The current state-of-affairs in these once benevolent programs that served a dual purpose of helping and protecting the public from “impaired” physicians is one of unrestrained managerial authority and absolute power with no meaningful oversight, regulation or accountability.

Moreover, the authority bestowed on this group is both illegitimate and irrational. The Federation of State Physician Health Programs is composed of American Society of Addiction Medicine “specialists” in “Addiction Medicine.”

The ASAM is not even recognized by the American Board of Medical Specialties as a bona fide specialty.
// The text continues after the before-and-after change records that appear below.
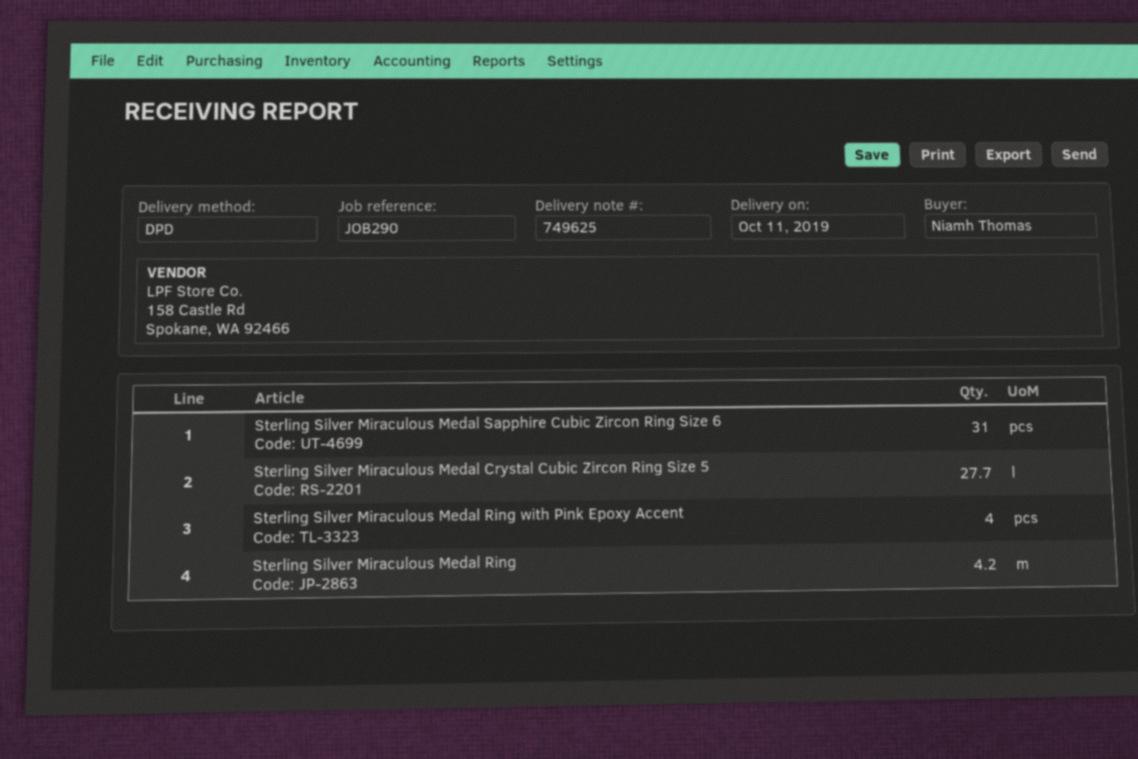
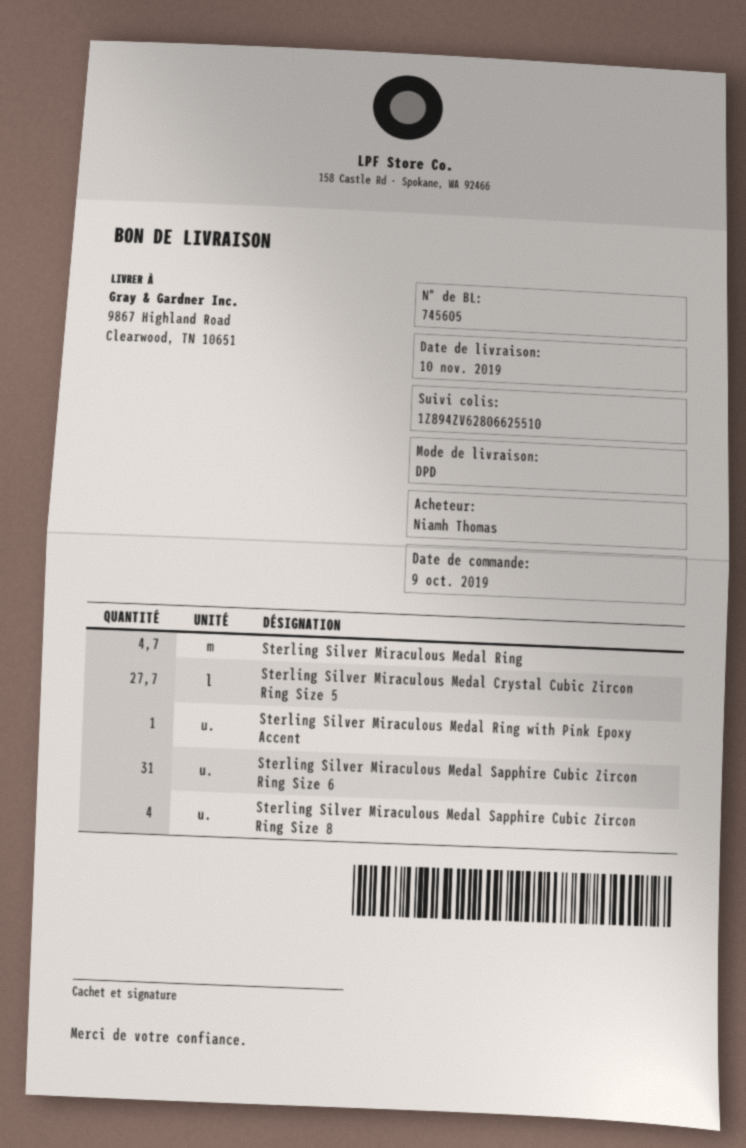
delivery note number: 749625 -> 745605
delivery date: 2019-10-11 -> 2019-11-10
Sterling Silver Miraculous Medal Ring with Pink Epoxy Accent: 4 -> 1
Sterling Silver Miraculous Medal Ring: 4.2 -> 4.7
Sterling Silver Miraculous Medal Sapphire Cubic Zircon Ring Size 8: none -> 4

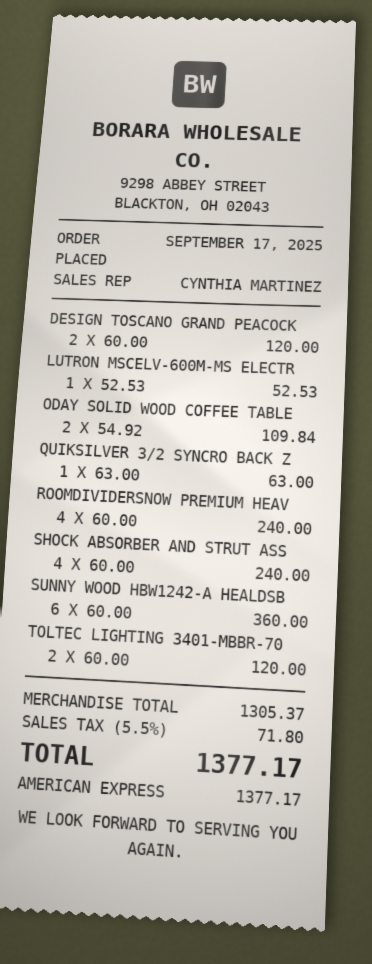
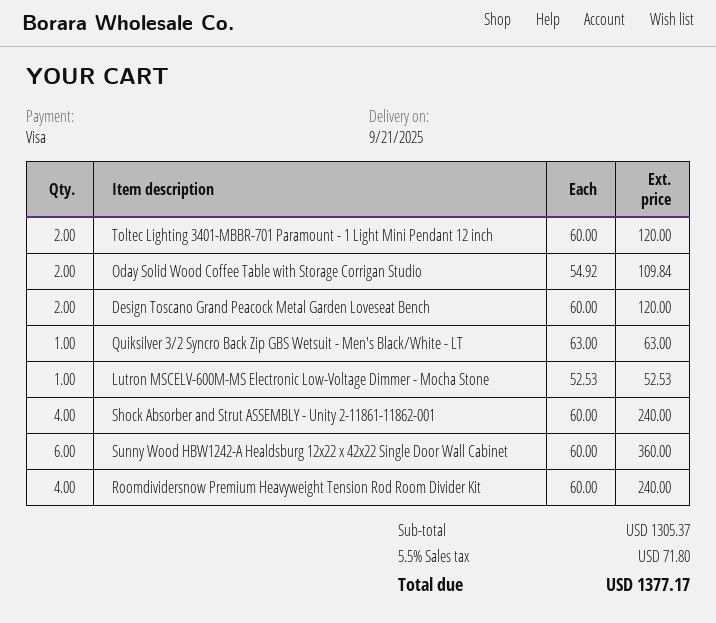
payment method: American Express -> Visa

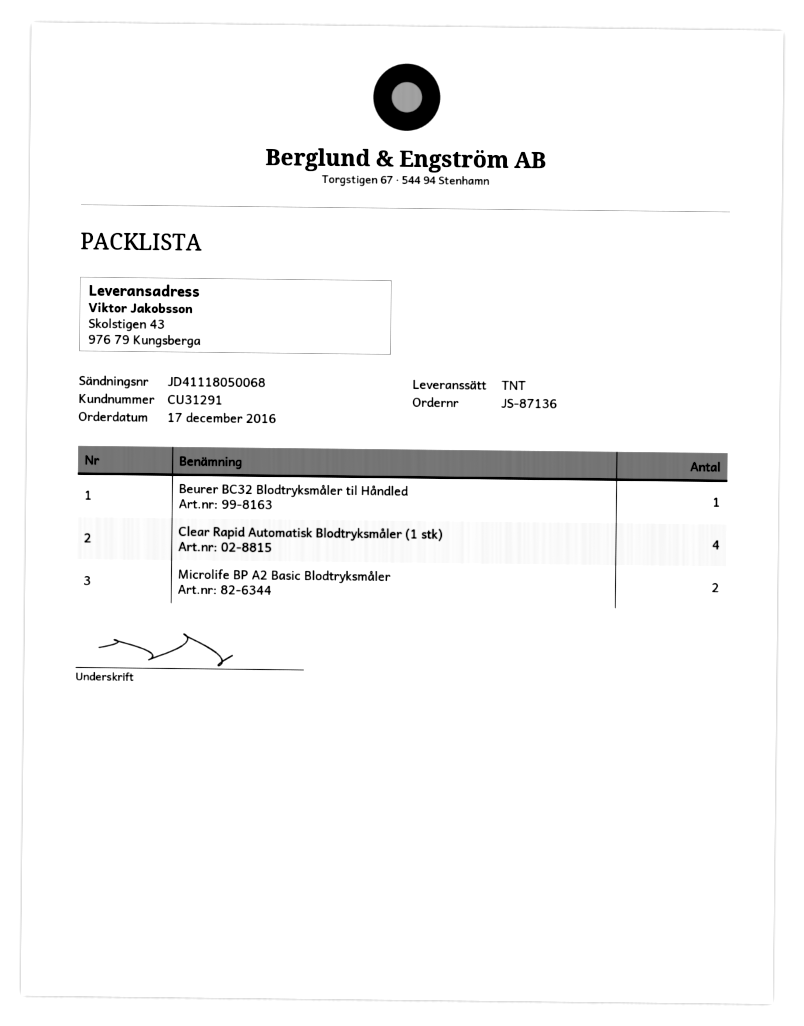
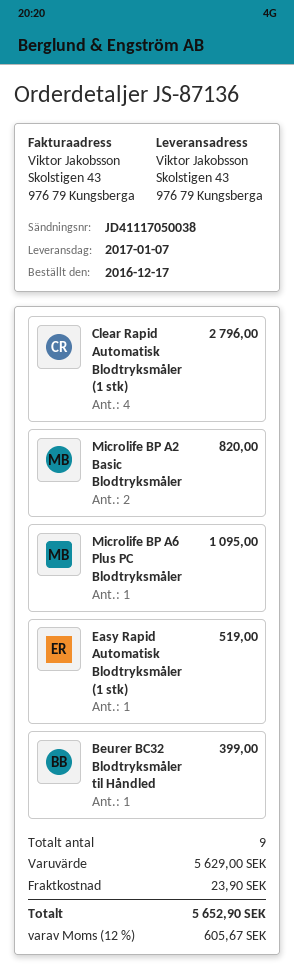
tracking number: JD41118050068 -> JD41117050038
Microlife BP A6 Plus PC Blodtryksmåler: none -> 1
Easy Rapid Automatisk Blodtryksmåler (1 stk): none -> 1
It is a Self-Designated-Medical-Specialty; an AMA term used to keep track of what any group of doctors is calling themselves.
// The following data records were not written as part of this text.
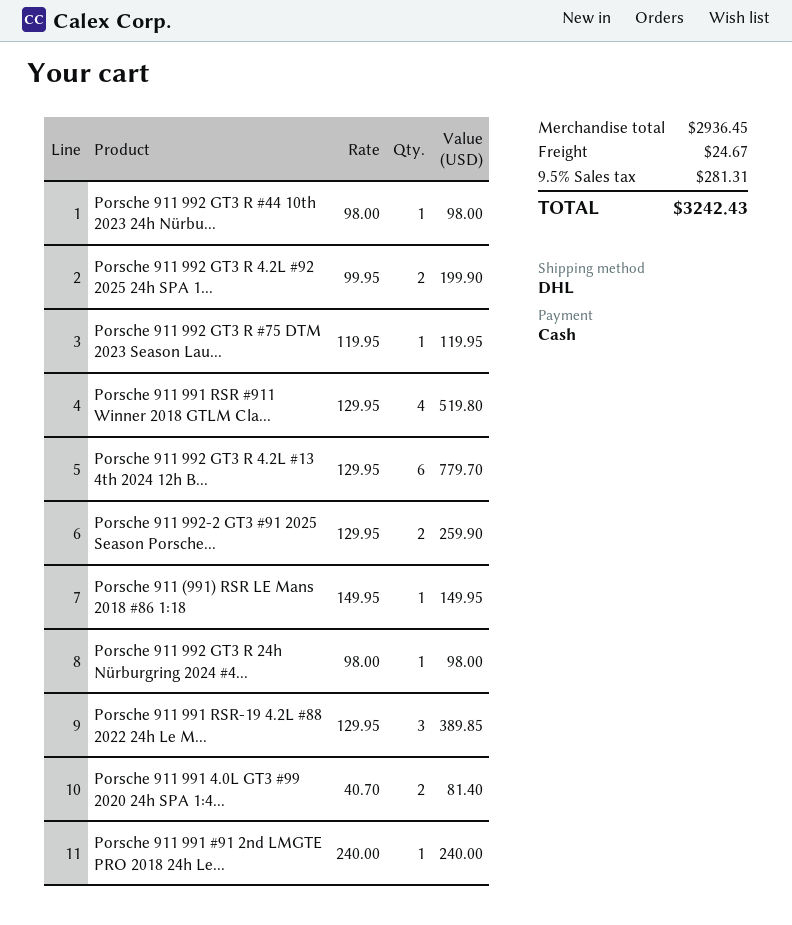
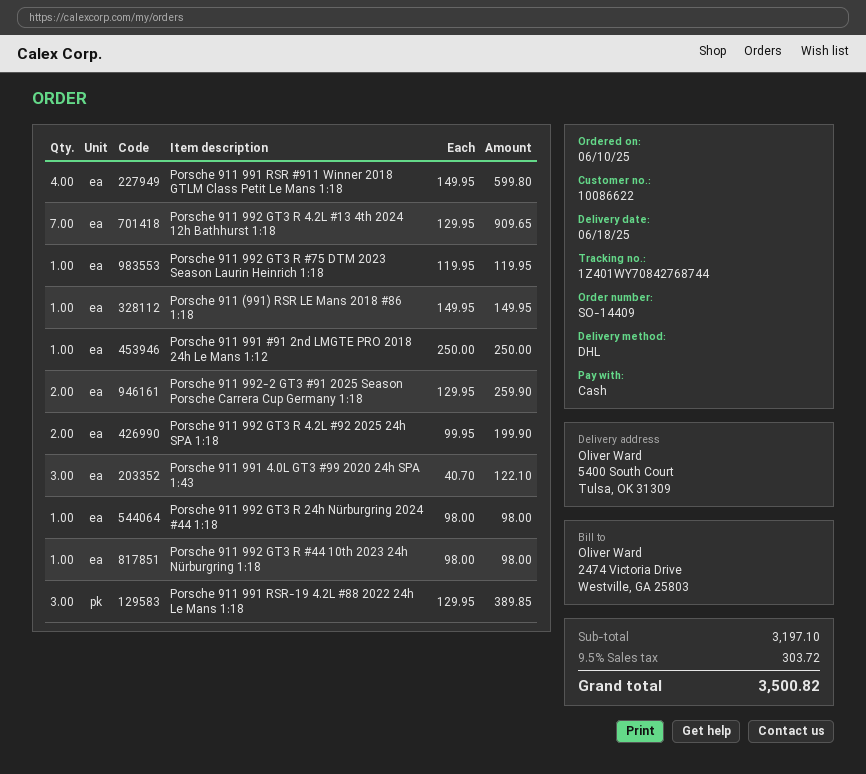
Porsche 911 991 RSR #911 Winner 2018 GTLM Cla...: 4 x 129.95 = 519.80 -> 4 x 149.95 = 599.80
Porsche 911 992 GT3 R 4.2L #13 4th 2024 12h B...: 6 x 129.95 = 779.70 -> 7 x 129.95 = 909.65
Porsche 911 991 4.0L GT3 #99 2020 24h SPA 1:4...: 2 x 40.70 = 81.40 -> 3 x 40.70 = 122.10
Porsche 911 991 #91 2nd LMGTE PRO 2018 24h Le...: 1 x 240.00 = 240.00 -> 1 x 250.00 = 250.00
subtotal: 2936.45 -> 3197.10
shipping: 24.67 -> none
tax: 9.5% = 281.31 -> 9.5% = 303.72
total: 3242.43 -> 3500.82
In fact, American Board of Addiction Medicine (ABMS) “board certification” is little more than a diploma mill.

Yet these “specialists” are now in charge of ALL things related to PHYSICIAN HEALTH.

Many of the physicians running these programs had their licenses revoked and got them back by claiming salvation through the good graces of Alcoholics Anonymous and other 12-step methodology. Many have felony convictions. Some have double felonies.

At best we have unqualified zealots. But one major problem I have heard over and over again from physicians forced into these programs is an absolute lack of justice, empathy and even civility by those in charge.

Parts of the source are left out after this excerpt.